Unlock a world of possibilities! Login now and discover the exclusive benefits awaiting you.
I've got a webquery that generates an XML document in the browser. I'm using this as a web file data source in QlikView, and it works as expected, pulling in the XML schema and data. However, one of the fields is full of HTML markup, and I'm not sure the best way to get it all out. Since the XML is generated dynamically on an internet site, it never hits the server file system and so I can't do anything on that end. Also, the HTML is pretty extensive, with lots of things like:
<TD STYLE="BORDER-BOTTOM: black 0.5pt solid; BORDER-LEFT: black 0.5pt solid; BACKGROUND-COLOR: white; WIDTH: 208pt; HEIGHT: 12.75pt;">
So it's not as simple as a few replace statements to strip <p> and </p>.
Any ideas?
Great, thanks so much Ralf. I was planning on doing that but wanted to check whether I was missing a trick or building something very inefficient!
It could work in another way, too:
Load the Fields
Load the Map for Field1 into Map1
Load the Map for Field2 into Map2
Load the Map for Field3 into Map3
Join/Strip with 3x different MapSubstr()
- Ralf
I'm getting an error when i try this: MapSubString function takes a constant map as first parameter
I'm loading a table from a stored procedure like so:
CRMActivity:
REPLACE SQL EXEC sp_getdata '$(vEmail)';
HtmlTag_Map:
MAPPING LOAD DISTINCT '<' & TextBetween('<' & SubField(description, '<', IterNo()),'<','>') & '>' as HtmlTag, '' as Substitute
Resident CRMActivity
While NOT IsNull(SubField(description, '<', IterNo()));
JOIN(CRMActivity) LOAD activityid, description, objectname, ownername, subject, MapSubstring('HtmlTag_Map', description) as Field_Cleansed
Resident CRMActivity;
The fields returned from the stored procedure are activityid, description, objectname, ownername, subject. I'm trying to clean the description field of html.
Can anyone see what I'm doing wrong?
Strange error, never got that. Can you load the mapping table into a normal table to see what's in it:
HtmlTag_Map:
LOAD DISTINCT '<' & TextBetween('<' & SubField(description, '<', IterNo()),'<','>') & '>' as HtmlTag, '' as Substitute
Resident CRMActivity
While NOT IsNull(SubField(description, '<', IterNo()));
I tried this and it appears the mapping table is blank. Any suggestions?

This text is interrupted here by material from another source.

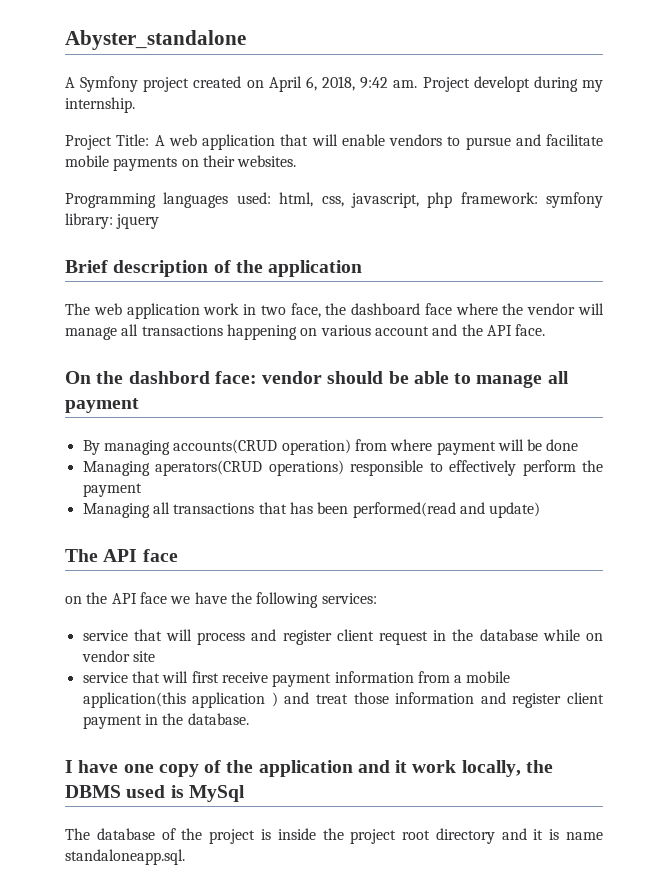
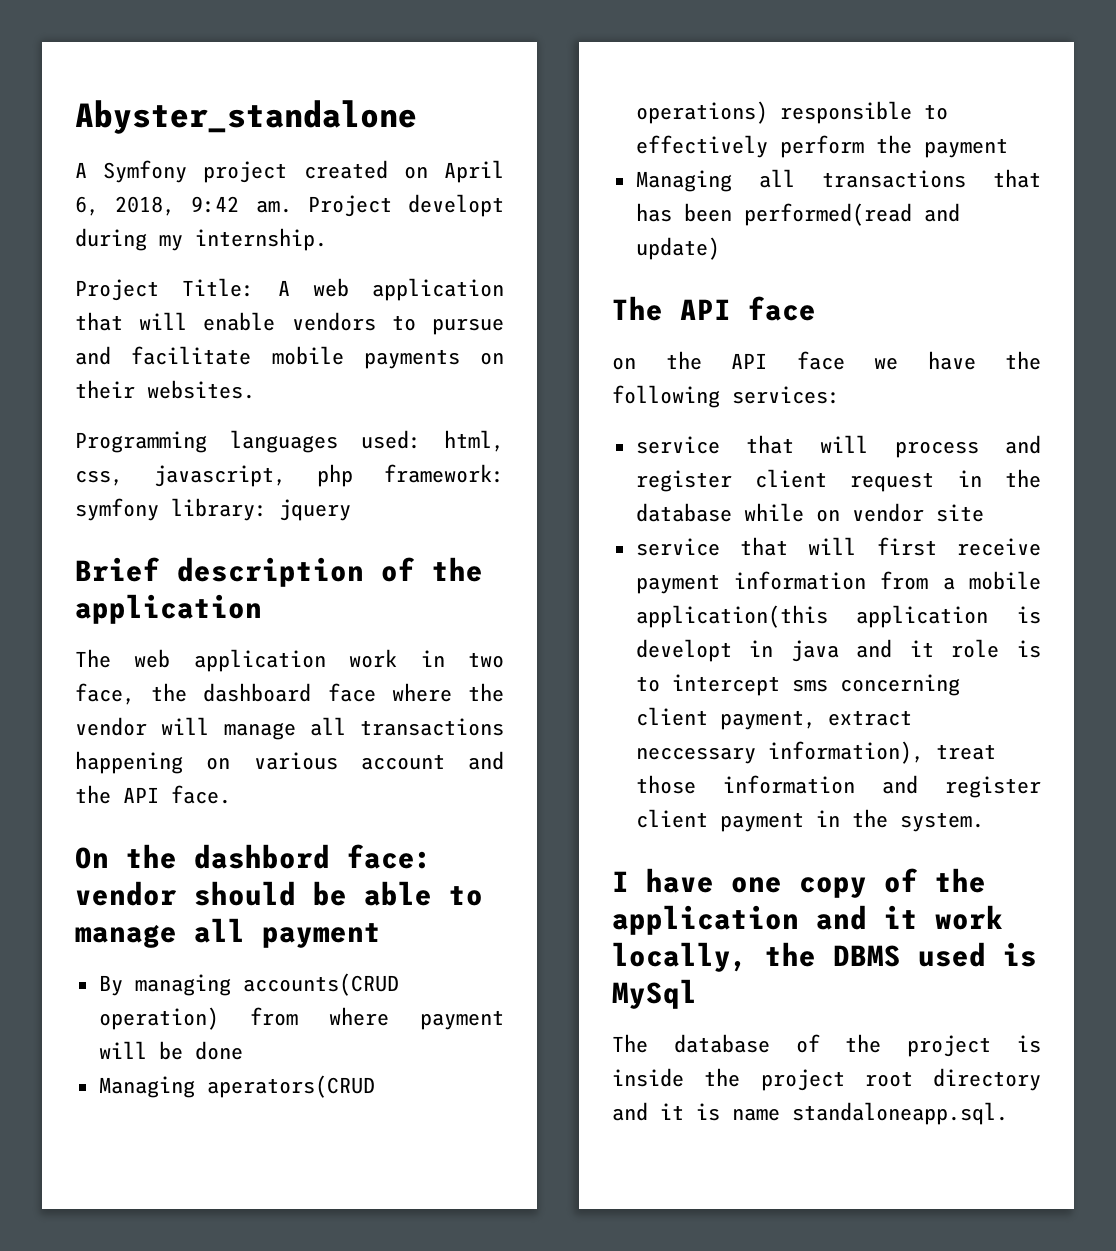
[271,692,310,707] ) and -> [1017,606,1041,624] [635,639,1041,662] [635,674,960,696] [635,707,912,730] [635,741,924,764] is developt in java and it role is to intercept sms concerning client payment, extract neccessary information),
[187,713,249,725] database. -> [899,812,984,832] system.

Can you give an example what's in table CRMActivity?
Here's one of the records:
[1000145,
<!DOCTYPE HTML PUBLIC "-//W3C//DTD HTML 3.2//EN"><HTML>
<META NAME="Generator" CONTENT="MS Exchange Server version 14">
<TITLE></TITLE>
</HEAD>
<BODY>
<!-- Converted from text/plain format -->
<BR>
<P><FONT SIZE=2>Hello Jackson,<BR>
<BR>
<BR>
Any idea what the following error means:<BR>
<BR>
<BR>
Error: Disconnected: No supported methods available<BR>
<BR>
</BODY>
</HTML>
, Email, User1, RE: Support Case-30084]
Maybe we have to purge the line breaks before:
HtmlTag_Map:
MAPPING LOAD DISTINCT '<' & TextBetween('<' & SubField(PurgeChar(description, chr(13)&chr(10)), '<', IterNo()),'<','>') & '>' as HtmlTag, '' as Substitute
Resident CRMActivity
While NOT IsNull(SubField(description, '<', IterNo()));
JOIN(CRMActivity) LOAD activityid, description, objectname, ownername, subject, MapSubstring('HtmlTag_Map', PurgeChar(description, chr(13)&chr(10))) as Field_Cleansed
Resident CRMActivity;
Same error:
Error in expression:MapSubString function takes a constant map as first parameter
JOIN(CRMActivity) LOAD activityid, description, objectname, ownername, subject, MapSubstring('HtmlTag_Map', PurgeChar(description, chr(13)&chr(10))) as Field_Cleansed
Resident CRMActivity
Thanks for trying. I'm pulling my hair out
Just to clear this up. The mapping works. Even through it throws that error in the script, the field_cleansed column contains the text without the html. Its just that it throws that error every time a partial refresh is done.